John Brownell as Coalhouse with the ensemble
(photo by Loco/FX Photography)
Ragtime tells the story of three families - an upper class White family, an African American family, and an immigrant family. The three families' lives become intertwined with each other, as well as with several historical events and figures, such as anarchist Emma Goldmanmagician Harry Houdini, and chorus girl Evelyn Nesbit. The hero of our story is Coalhouse Walker, Jr., a ragtime piano player in love with a poor servant named Sarah. Coalhouse's journey takes a drastic turn when he's faced with discrimination and tragedy. Sarah lives with the seemingly perfect well-to-do family consisting of a father, a mother, and a son, as well as mother's younger brother and father. Curiously, these characters (with the exception of the son, Edgar) don't have names, so that they could be anyone or everyone. Mother keeps the home fires burning while Father explores the world, and Younger Brother is on a journey all his own, always looking for something to cling to and finding it in unfortunate places (or persons). Finally, at the center of our third family is a poor immigrant trying to make a better life for his daughter.
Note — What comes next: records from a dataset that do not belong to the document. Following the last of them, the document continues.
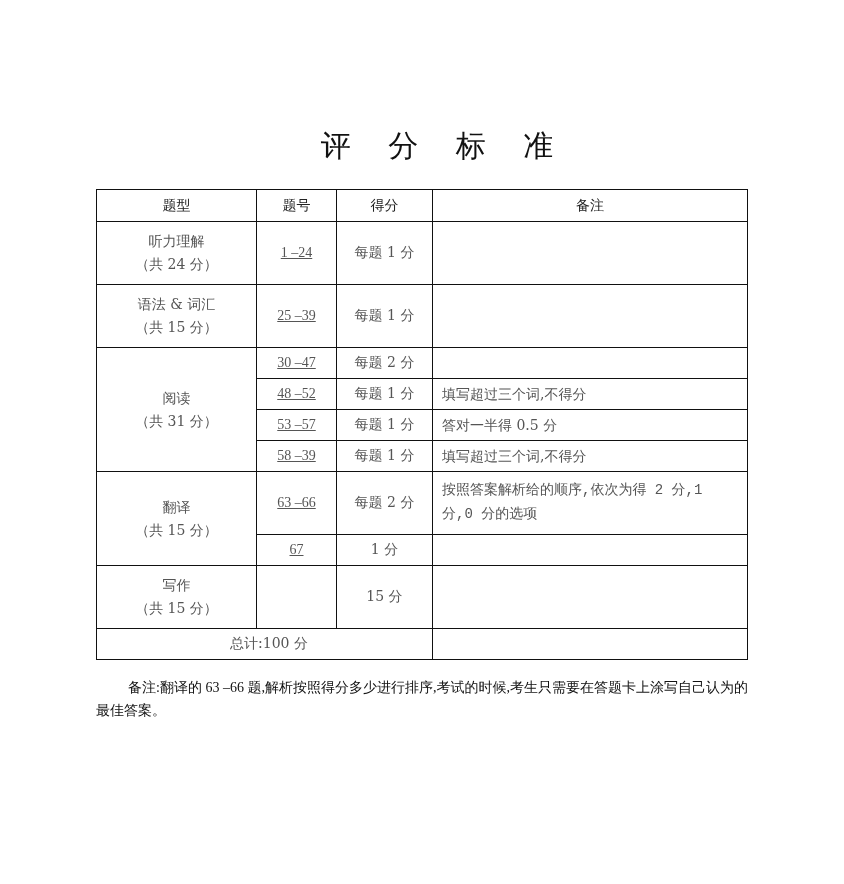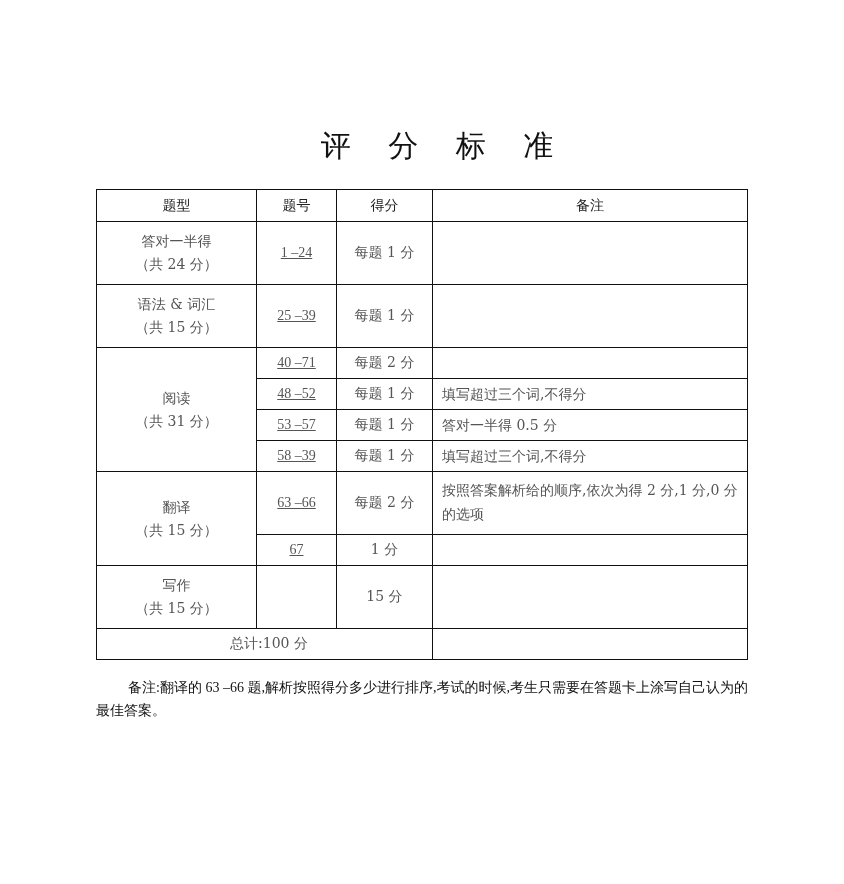"答对一半得" div { text: 答对一半得 -> 听力理解 }
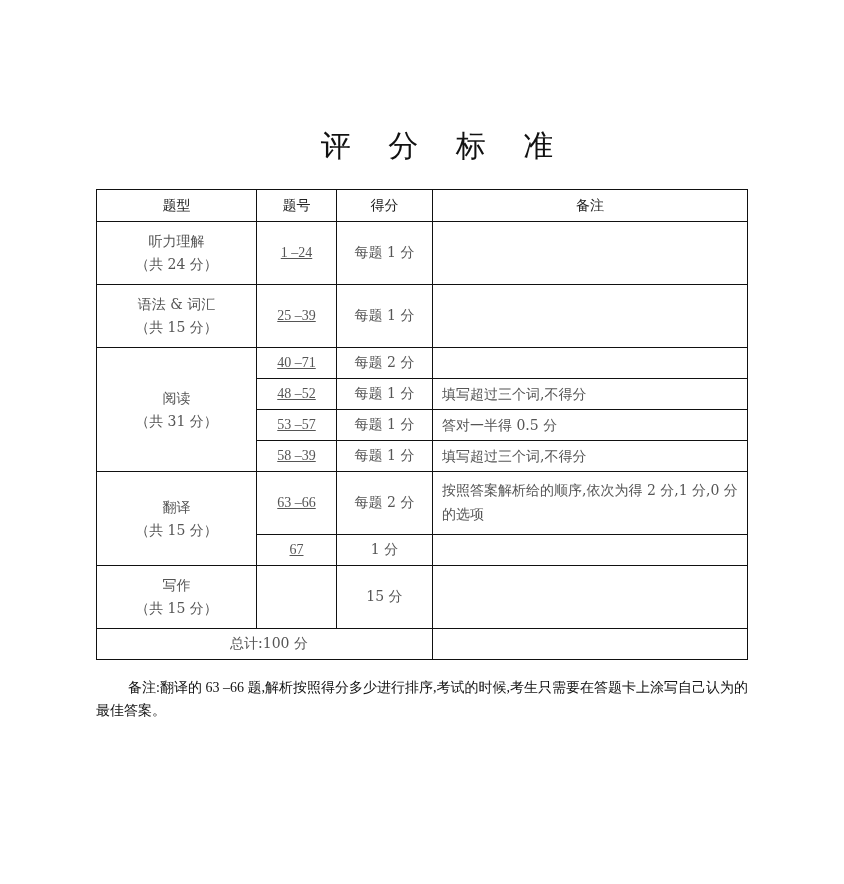"40 –71" td.num { text: 40 –71 -> 30 –47 }
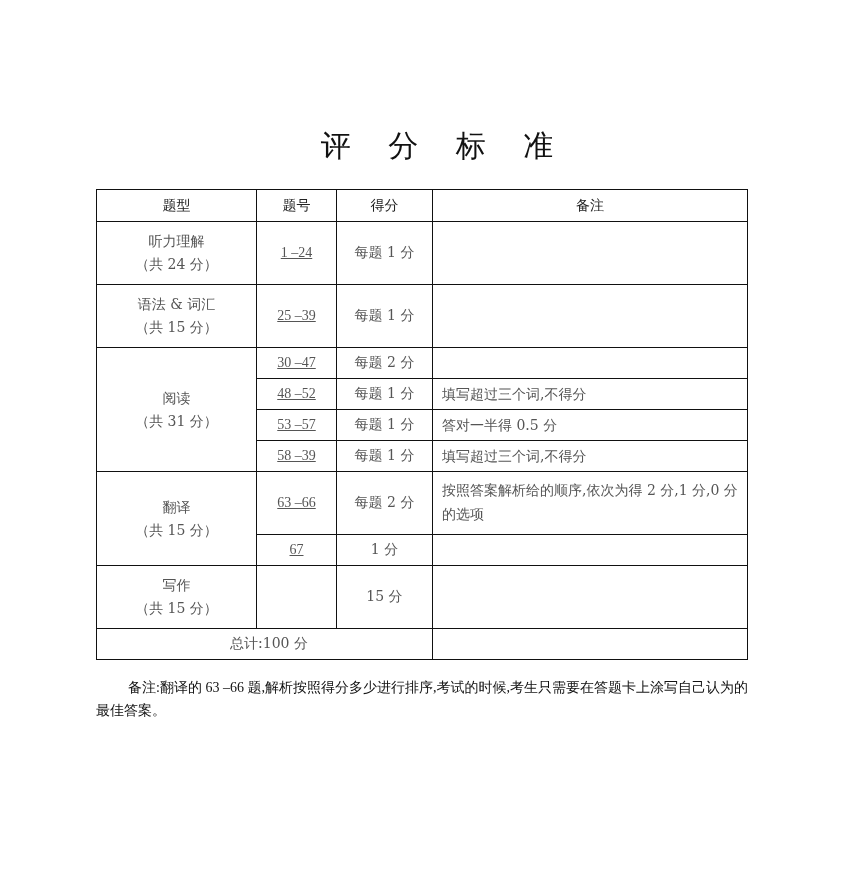"按照答案解析给的顺序,依次为得 2 分,1 分,0 分的选项" td.note { font-family: none -> Liberation Mono, monospace }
Tateh's path crosses with Mother's several times; in fact all of the characters in this story are connected somehow, and what each does affects the others.*

"What a game!" (photo by Loco/FX Photography)
This is one of the largest casts I've seen on a local stage in a while - some three dozen people on the stage of the Edison High School theater. Thanks to director Adan Varela, it never feels chaotic or crowded, but like a full and complex world. Transitions run smoothly, with two massive triangular pieces reminiscent of scaffolding or iron fire escapes being moved around the stage to create various backgrounds (scenic design by Jami Newstrom). The 20-piece (20!) orchestra sits onstage behind the scaffolding, and does a wonderful job playing this gorgeous Tony-winning score under music director Walter Tambor.

Mother (Angela Walberg), Father (Matthew Allen Nicholson),
and son (Chloe Sorenson, photo by Loco/FX Photography)
Highlights in the huge and talented cast include Marley Ritchie with an absolutely gorgeous performance as Sarah (and also choreographed the ragtime dancing), Angela Walberg with a lovely and nuanced performance as Mother, Matthew Allen Nicholson with such a beautiful rich deep voice as Father I'm wondering why I haven't seen him before, Trevor Rolando as an empathetic Tateh, Mary Palazzolo as a strong Emma Goldman, and last but not least, young Chloe Sorenson opening the show as Edgar and more than holding her own amongst the adults ("warn the Duke!").

What Hamilton is to the founding of this country, Ragime is to turn of the century pre-WWI America, with the story told primarily through the lives of average Americans, plus a few run-ins with famous names from history. Ragtime is about the American Dream, and what happens when that dream is denied to certain segments of its population. It's almost eerie how this show written 25 years ago about a time in our history over 100 years ago is still so relevant. You can hear the Black Lives Matter movement in Coalhouse's demands to be respected and treated with dignity and fairness, the struggles of an immigrant trying to make a better life for his family is still happening today, and the intersection of class, gender, money, and power still color our daily lives. Thanks to Morris Park Players for taking on this important, thrilling, gorgeous piece of music-theater and breathing such life into it!

*Plot summary borrowed from what I've written about previous productions.